● **YOUR GOAL**
Would you find each line in the entries below with the string "Force" and copy it?

Data extracted from a collection:
·····

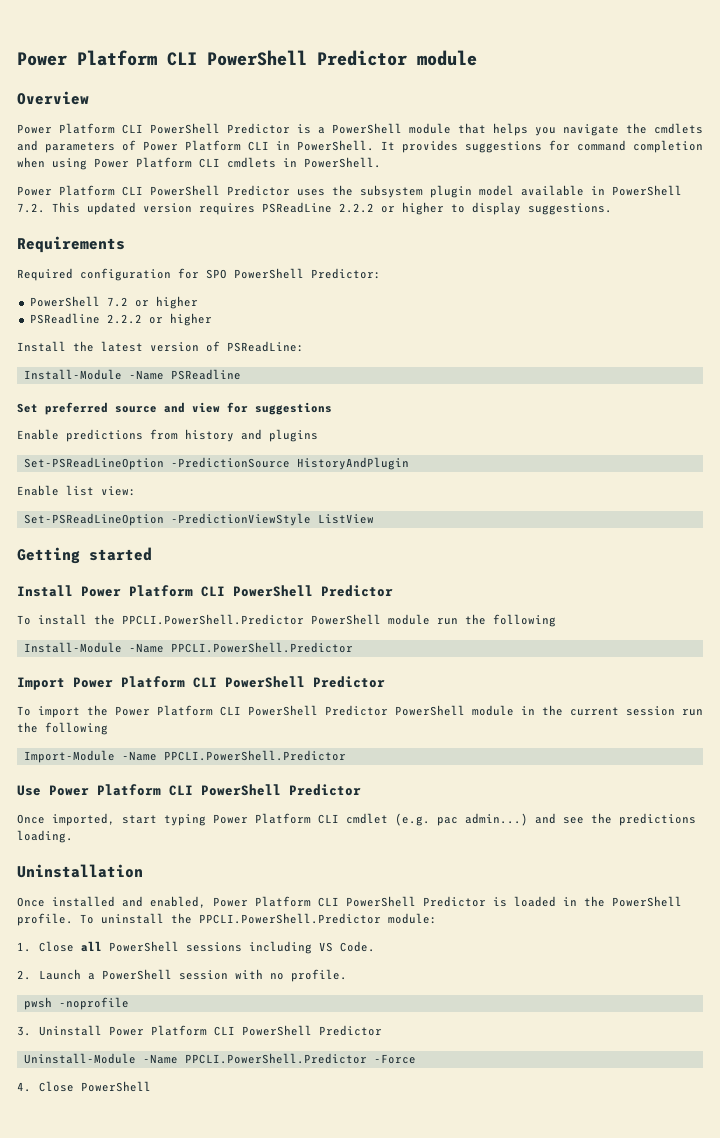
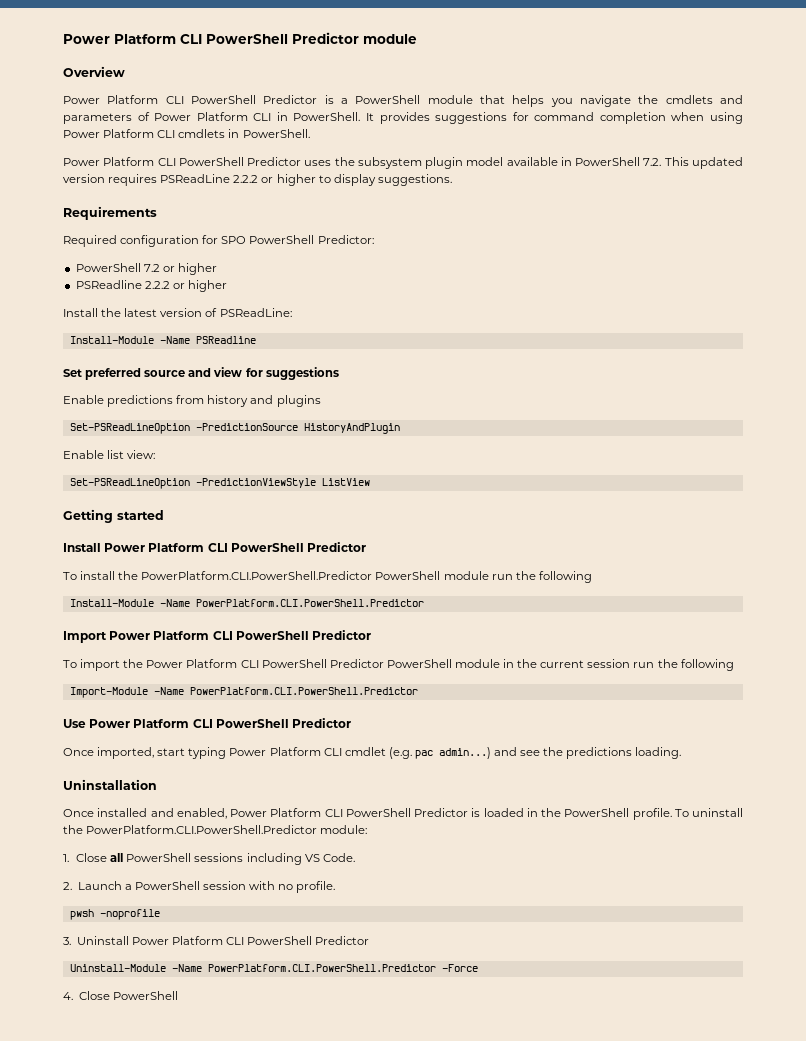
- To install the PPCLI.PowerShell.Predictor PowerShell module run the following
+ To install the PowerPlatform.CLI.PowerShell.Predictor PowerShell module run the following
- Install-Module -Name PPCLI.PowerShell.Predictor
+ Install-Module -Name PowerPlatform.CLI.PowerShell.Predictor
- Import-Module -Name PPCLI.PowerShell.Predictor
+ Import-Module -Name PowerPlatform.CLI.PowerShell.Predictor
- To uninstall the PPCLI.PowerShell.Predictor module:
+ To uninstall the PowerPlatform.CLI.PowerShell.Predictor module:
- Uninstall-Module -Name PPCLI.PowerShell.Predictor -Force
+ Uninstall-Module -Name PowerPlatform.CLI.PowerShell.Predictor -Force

·····

● **SOLVED EXERCISE**
- Uninstall-Module -Name PPCLI.PowerShell.Predictor -Force
+ Uninstall-Module -Name PowerPlatform.CLI.PowerShell.Predictor -Force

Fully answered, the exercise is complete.